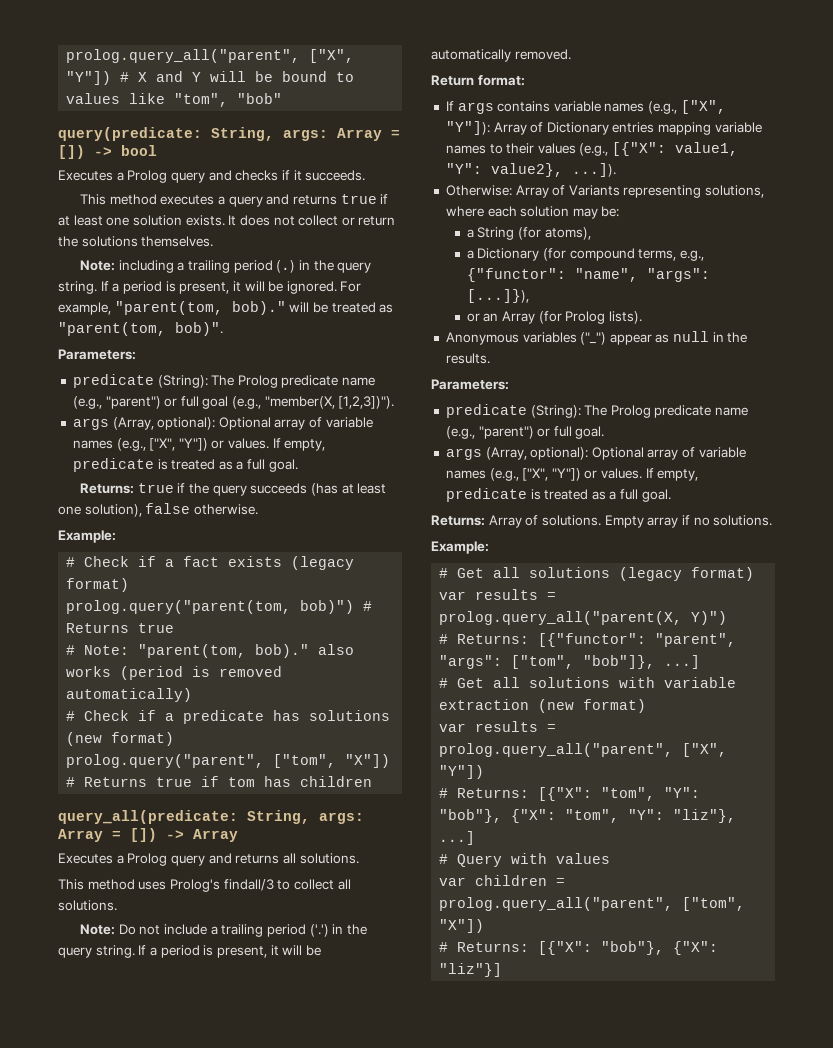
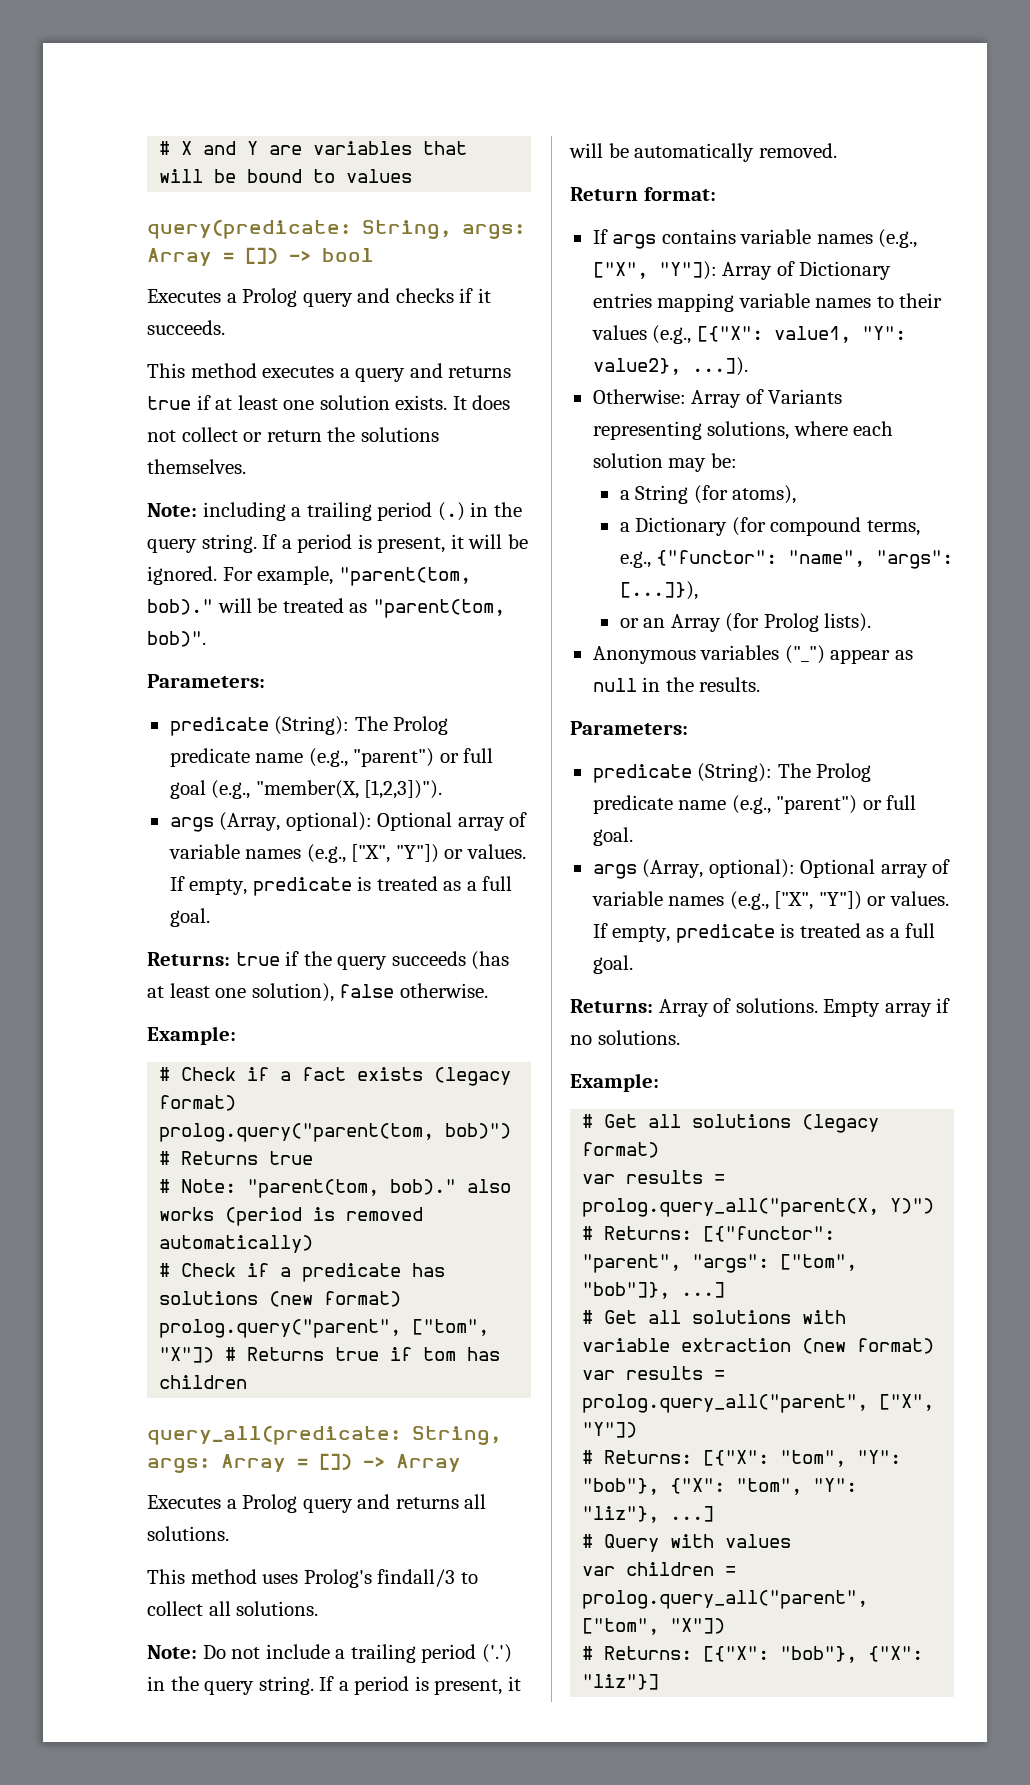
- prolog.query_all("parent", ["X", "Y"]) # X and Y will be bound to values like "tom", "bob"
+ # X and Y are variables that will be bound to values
==
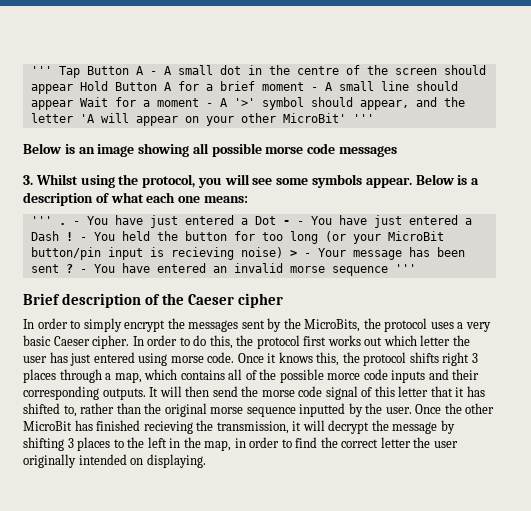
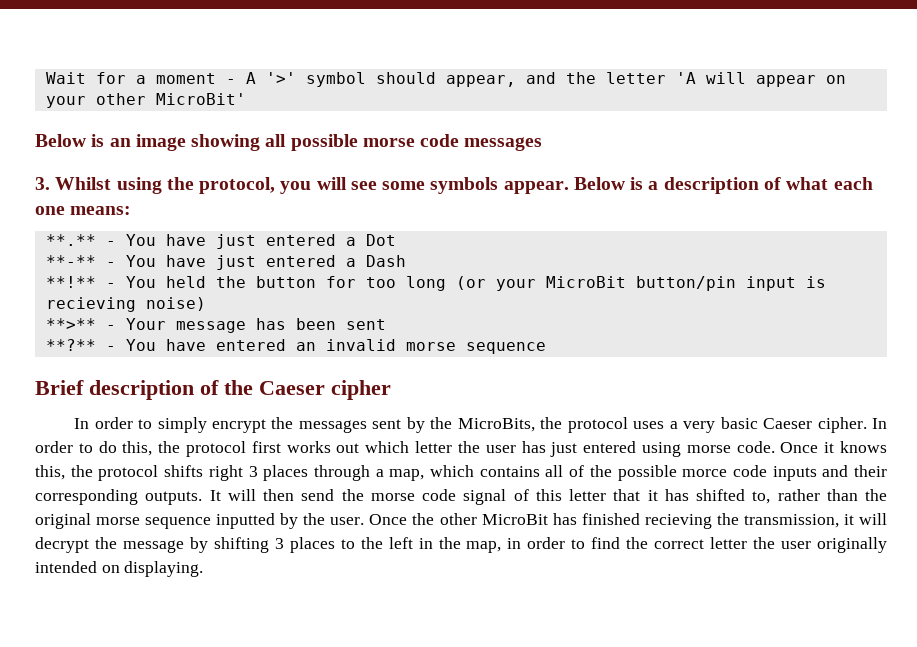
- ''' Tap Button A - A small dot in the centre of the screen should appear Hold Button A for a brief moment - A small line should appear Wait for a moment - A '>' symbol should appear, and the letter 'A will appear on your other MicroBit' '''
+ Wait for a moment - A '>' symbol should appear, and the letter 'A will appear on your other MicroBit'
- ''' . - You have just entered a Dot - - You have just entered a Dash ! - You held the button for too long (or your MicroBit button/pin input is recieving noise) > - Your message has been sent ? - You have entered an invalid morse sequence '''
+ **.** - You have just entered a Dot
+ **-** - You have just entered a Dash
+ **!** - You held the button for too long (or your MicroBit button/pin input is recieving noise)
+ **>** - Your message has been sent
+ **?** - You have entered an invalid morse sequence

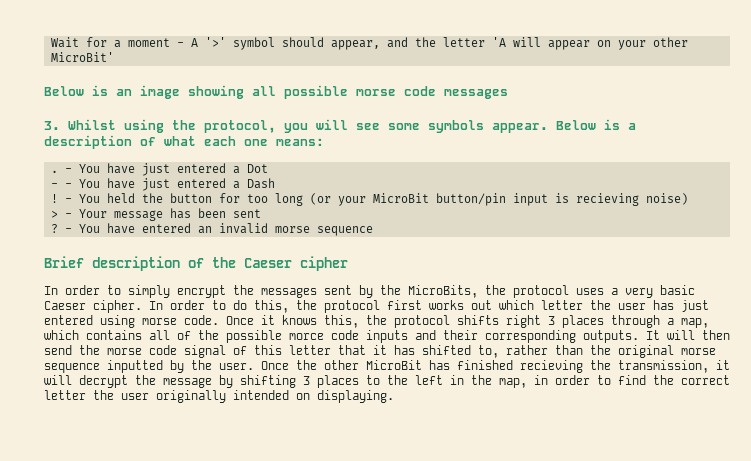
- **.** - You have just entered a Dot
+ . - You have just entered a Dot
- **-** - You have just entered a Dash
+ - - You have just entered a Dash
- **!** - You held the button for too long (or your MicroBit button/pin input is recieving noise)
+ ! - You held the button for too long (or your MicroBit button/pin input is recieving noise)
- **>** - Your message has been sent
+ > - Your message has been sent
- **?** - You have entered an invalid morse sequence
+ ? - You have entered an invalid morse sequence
---
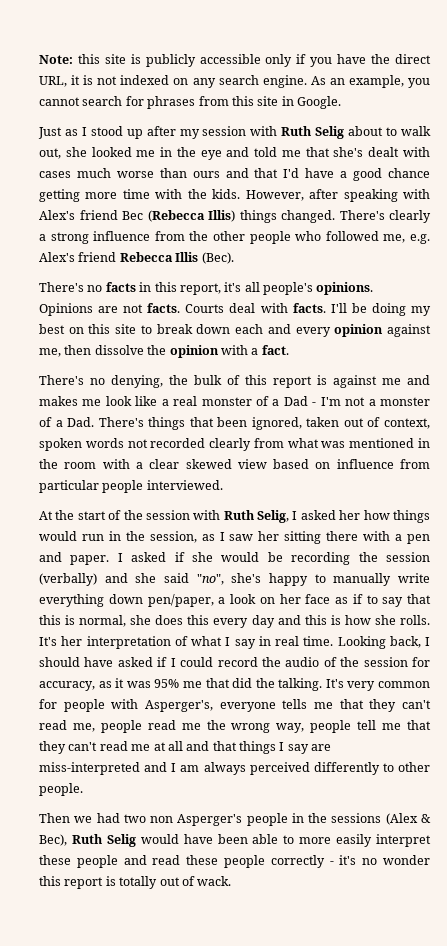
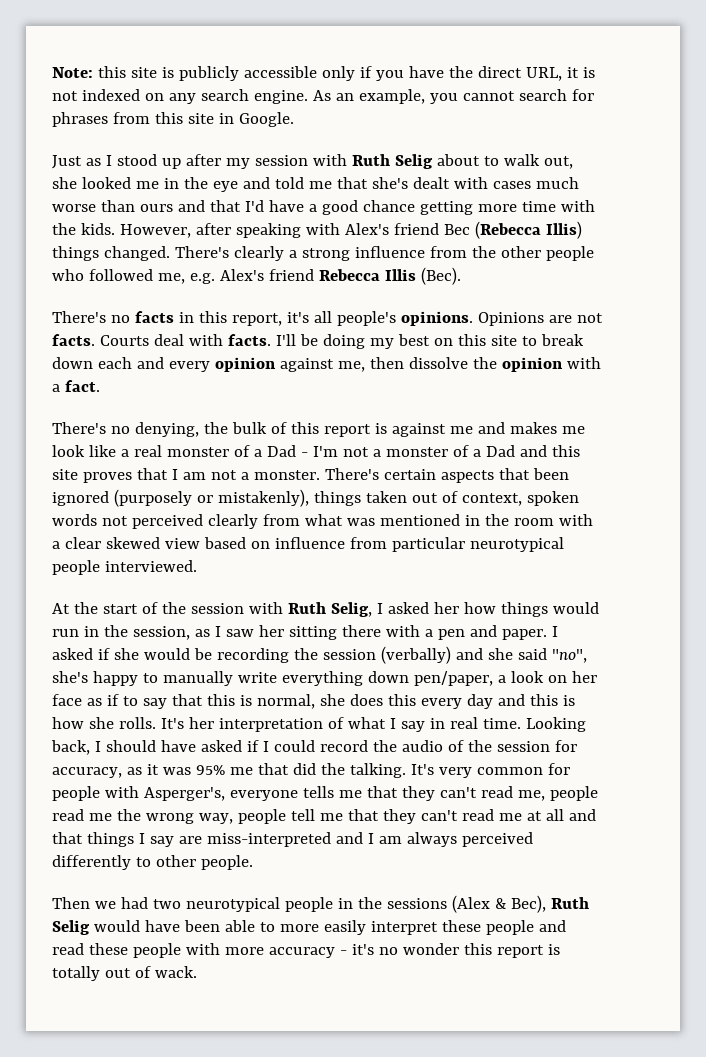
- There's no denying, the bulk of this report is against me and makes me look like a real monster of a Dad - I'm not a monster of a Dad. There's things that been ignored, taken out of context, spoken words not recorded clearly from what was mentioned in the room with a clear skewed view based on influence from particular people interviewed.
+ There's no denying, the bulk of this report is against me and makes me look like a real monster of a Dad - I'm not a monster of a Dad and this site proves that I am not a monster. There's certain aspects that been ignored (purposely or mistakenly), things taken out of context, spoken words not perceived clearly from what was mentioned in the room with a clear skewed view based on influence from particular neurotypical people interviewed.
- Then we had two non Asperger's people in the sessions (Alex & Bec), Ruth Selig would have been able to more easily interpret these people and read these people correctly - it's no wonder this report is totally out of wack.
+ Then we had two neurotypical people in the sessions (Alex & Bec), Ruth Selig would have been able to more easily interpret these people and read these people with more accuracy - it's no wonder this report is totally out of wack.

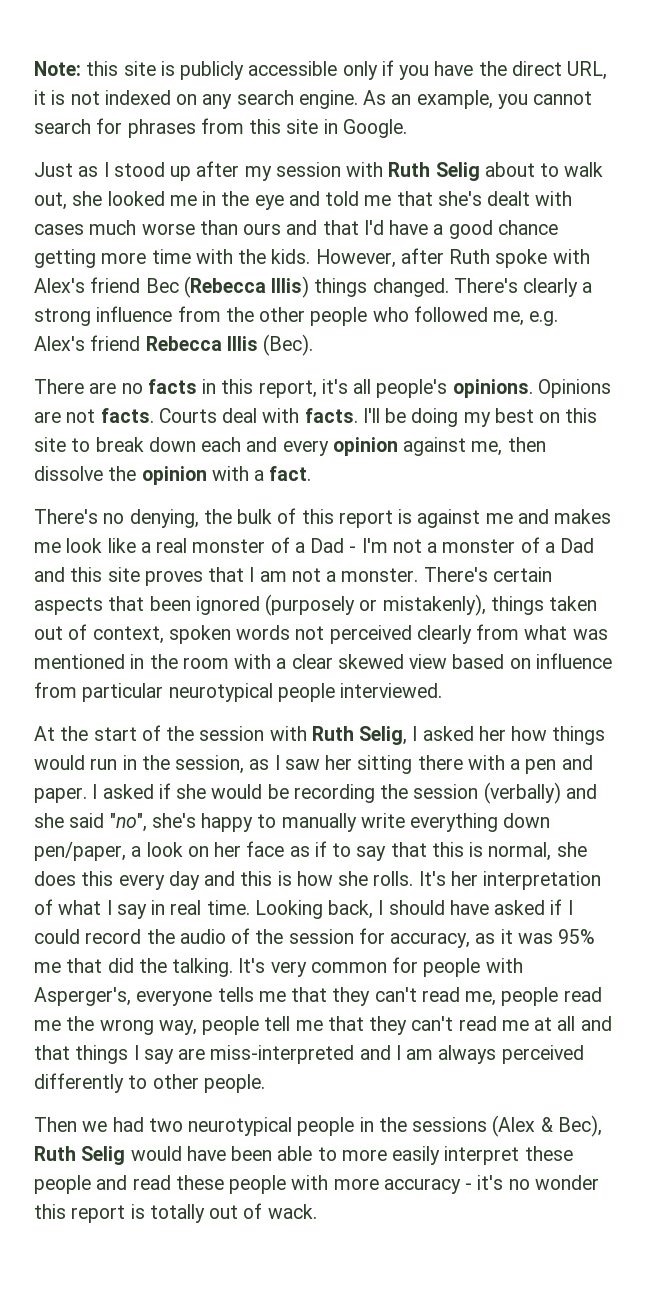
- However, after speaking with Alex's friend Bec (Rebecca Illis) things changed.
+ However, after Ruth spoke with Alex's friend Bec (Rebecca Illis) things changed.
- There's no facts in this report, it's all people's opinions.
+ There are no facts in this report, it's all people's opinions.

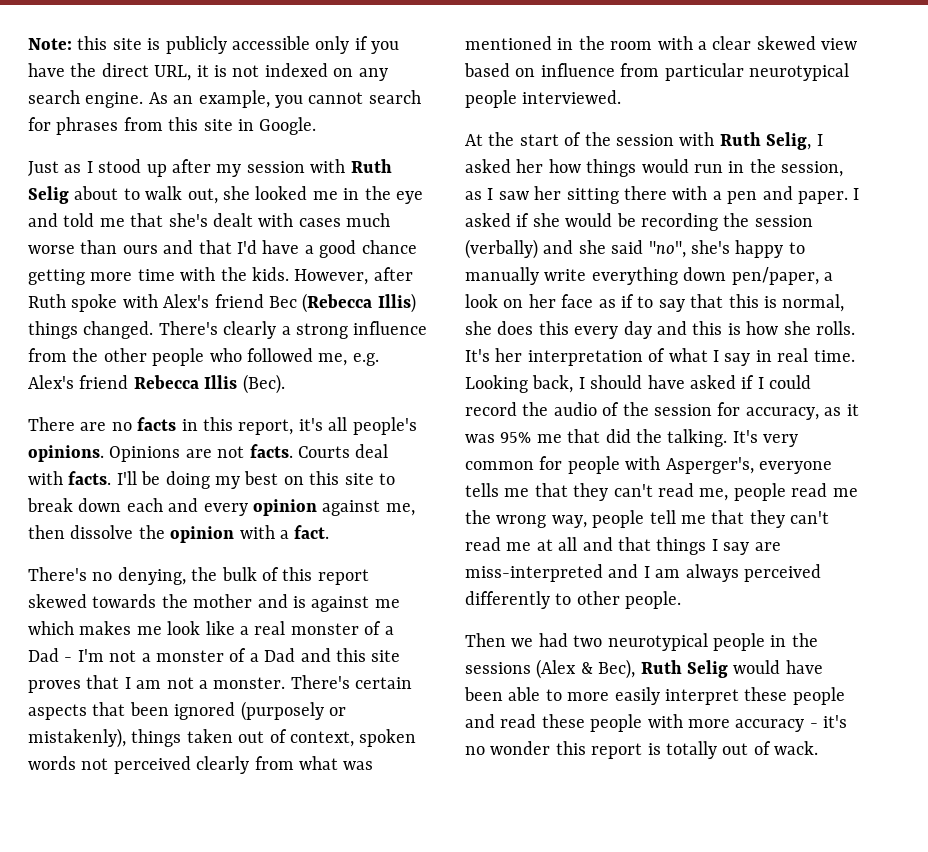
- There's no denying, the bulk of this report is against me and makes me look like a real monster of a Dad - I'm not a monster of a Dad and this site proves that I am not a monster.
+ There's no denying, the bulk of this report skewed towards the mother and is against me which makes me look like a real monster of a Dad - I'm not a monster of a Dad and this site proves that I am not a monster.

- [Task brief]
Wherever "Dash" appears in a line of the entries, copy that line.

- [Reply to the exercise]
- ''' . - You have just entered a Dot - - You have just entered a Dash ! - You held the button for too long (or your MicroBit button/pin input is recieving noise) > - Your message has been sent ? - You have entered an invalid morse sequence '''
+ **-** - You have just entered a Dash
- **-** - You have just entered a Dash
+ - - You have just entered a Dash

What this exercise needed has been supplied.